Our patient underwent invasive CRT, as previously published [6]. Testing demonstrated normal coronary flow reserve (CFR) in response to intra-coronary adenosine (CFR 3.1; normal ≥ 2.5), abnormal macrovascular endothelial function to intra-coronary acetylcholine (− 6% change in coronary diameter, constriction; normal, dilation), abnormal microvascular endothelial function (coronary blood flow change 48%; normal ≥ 50%), and abnormal non-endothelial function to intra-coronary nitroglycerin (coronary diameter change + 0%; normal dilation) (Table 2). She also underwent cardiac magnetic resonance imaging (CMRI) with perfusion imaging at rest and with adenosine stress (140 μg/kg per minute) which showed circumferential subendocardial perfusion defect at stress, normal LV end-diastolic volume indexed to body surface area (EDVi) of 56.4 mL/m², LV mass index 42.3 grams/m², and no LV hypertrophy (septum 7.2 mm and lateral wall 6.0 mm). The myocardial perfusion reserve index (MPRI) was 1.8 which was considered borderline abnormal [7] (Table 3). There was no evidence of myocardial scar.

Table 2.

Results of coronary reactivity testing

Coronary microvascular dysfunction pathways	Microvascular dysfunction	Macrovascular dysfunction
Non-endothelial dependent	^aCoronary flow reserve in response to adenosine 2.8 (normal ≥ 2.5)	^bChange in coronary diameter in response to nitroglycerin 0% (normal ≥ 20%)
Endothelial dependent	^cChange in coronary blood flow in response to acetylcholine 48% (normal ≥ 50%)	^dChange in coronary diameter in response to acetylcholine − 6% (normal ≥ 5%)

Open in a new tab

^a Non-endothelial-dependent microvascular dysfunction with coronary flow reserve 2.8 (adenosine). ^b Non-endothelial-dependent macrovascular dysfunction with 0% (nitroglycerin) coronary diameter change. ^c Endothelial-dependent microvascular dysfunction with coronary blood flow change 48%. ^d Endothelial-dependent macrovascular dysfunction with coronary diameter change − 6% in response to acetylcholine

Table 3.

Changes in left ventricular morphology

Cardiac magnetic resonance imaging parameters	Baseline	10 years later
LV EDVi (mL/m²)	56.4	69
LV ESVi (mL/m²)	20.8	23.6
LVMi (g/m²)	42.3	48.5
LV mass-to-volume ratio (g/mL)	0.75	0.70
Wall thickness
Septum (cm)	7.15	9.34
Lateral wall (cm)	6.06	7.06
Scar (g)	0	0
LVEF (%)	67	64
LGE	Yes	Yes
MRPI	1.8	1.1

Open in a new tab

EDVi end-diastolic volume indexed to body surface area, ESVi end-systolic volume indexed to body surface area, LGE late gadolinium enhancement, LV left ventricular, LVEF left ventricular ejection fraction, LVMi left ventricular mass indexed to body surface area, MPRI myocardial perfusion reserve index

The diagnosis of CMD was established by the coronary endothelial dysfunction observed with invasive CRT, and carvedilol and eplerenone 25 mg daily were added to her regimen. She was followed regularly in clinic with good control of her blood pressure and serum lipid levels. She reported improvement of her angina and dyspnea along with reduction in the duration and frequency of these episodes.

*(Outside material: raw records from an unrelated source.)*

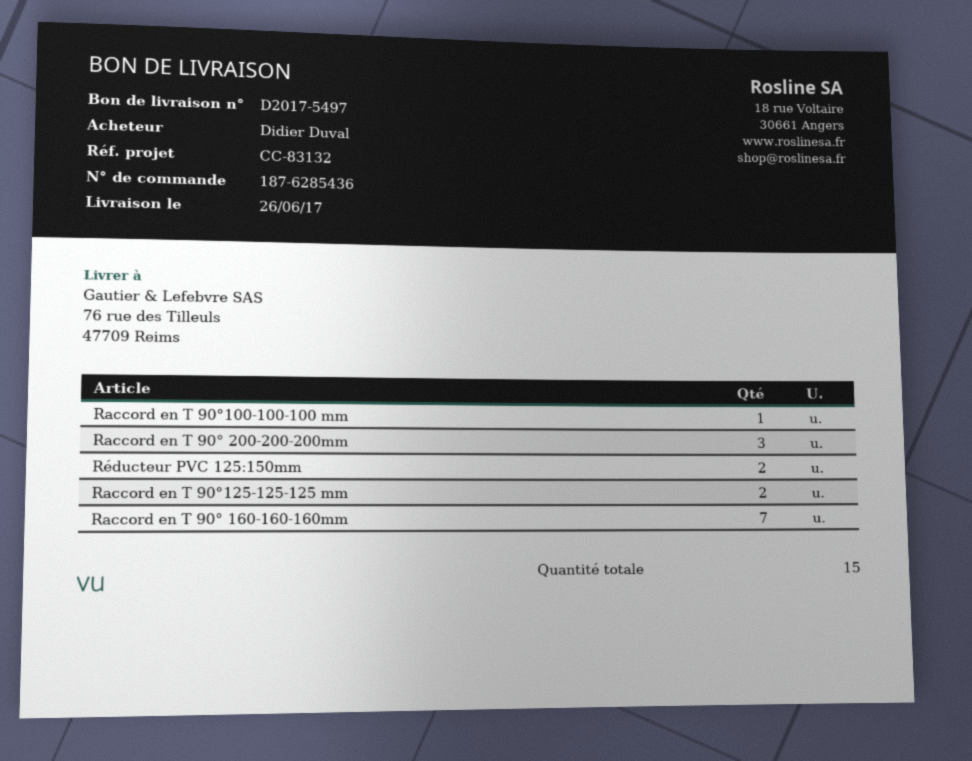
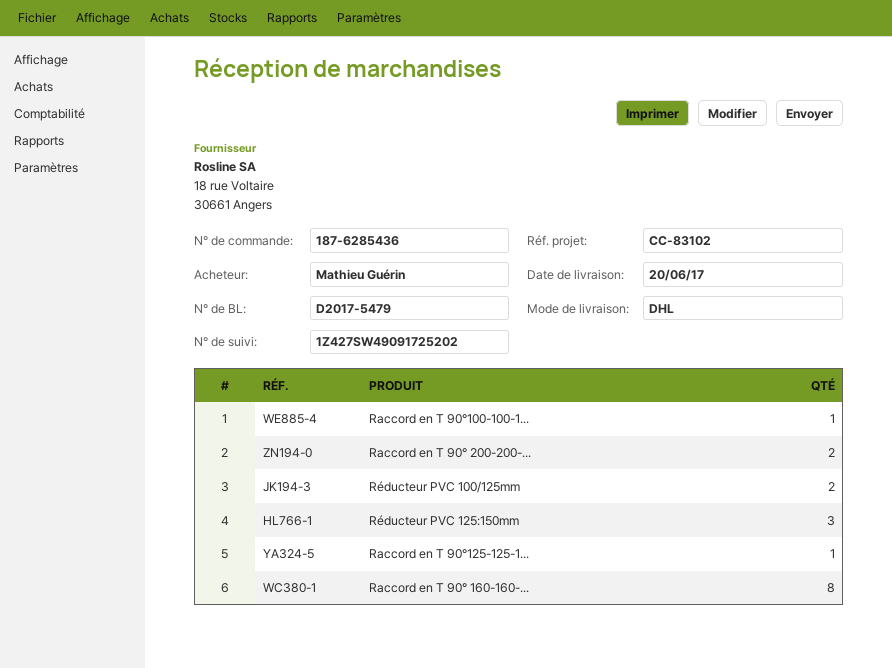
delivery note number: D2017-5497 -> D2017-5479
delivery date: 2017-06-26 -> 2017-06-20
reference: CC-83132 -> CC-83102
ordered by: Didier Duval -> Mathieu Guérin
Raccord en T 90° 200-200-200mm: 3 -> 2
Réducteur PVC 125:150mm: 2 -> 3
Raccord en T 90°125-125-125 mm: 2 -> 1
Raccord en T 90° 160-160-160mm: 7 -> 8
Réducteur PVC 100/125mm: none -> 2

Diagnosis of heart failure

Ten years after her initial diagnosis of CMD, our patient was hospitalized due to symptoms of dyspnea. She was found to have elevated brain natriuretic peptide (BNP) levels of 406 pg/mL and normal LVEF. She had a computed tomography (CT) angiogram of her chest to evaluate for pulmonary embolism, which was negative but revealed bilateral pulmonary edema. She was treated with intravenously administered furosemide for pulmonary edema and diagnosed as having HFpEF. Subsequently, she was discharged with instructions to increase her eplerenone.

She continued to experience worsening dyspnea on exertion, orthopnea, and paroxysmal nocturnal dyspnea. A repeat echocardiogram demonstrated normal LV systolic function with an LVEF of 64%, and diastolic dysfunction as evidenced by decreased lateral E′ velocity (4.2 cm/s, indicating impaired myocardial relaxation) and elevated E/E′ ratio 12.9 (suggestive of increased LV filling pressure). She underwent coronary CT angiography which showed absence of coronary atherosclerotic plaque and a coronary calcium score of 0. She was diagnosed as having HFpEF based on clinical symptoms, preserved ejection fraction of 64%, elevated BNP, and evidence of diastolic dysfunction.

As part of the WISE – Coronary Vascular Dysfunction (WISE-CVD) Continuation Study (NCT00832702), she underwent a repeat rest-stress CMRI to assess myocardial structure, function, perfusion, and scar, and ¹³C magnetic resonance (CMR) spectroscopy. Compared to her prior CMRI 7 years ago, she had an increase in LV wall thickness in both the septum and lateral wall (Table 3). On CMR spectroscopy, the myocardial triglyceride content was elevated (0.83%) compared to normal control women (mean 0.43%), suggesting myocardial steatosis which is consistent with an ischemia-induced metabolic shift and HFpEF phenotype [8]. Adenosine stress first pass-perfusion CMRI again showed circumferential subendocardial hypoperfusion (Fig. 1) and her MPRI worsened from 1.8 to 1.1, consistent with severe CMD [7]. There was no evidence of scar on late gadolinium enhancement imaging.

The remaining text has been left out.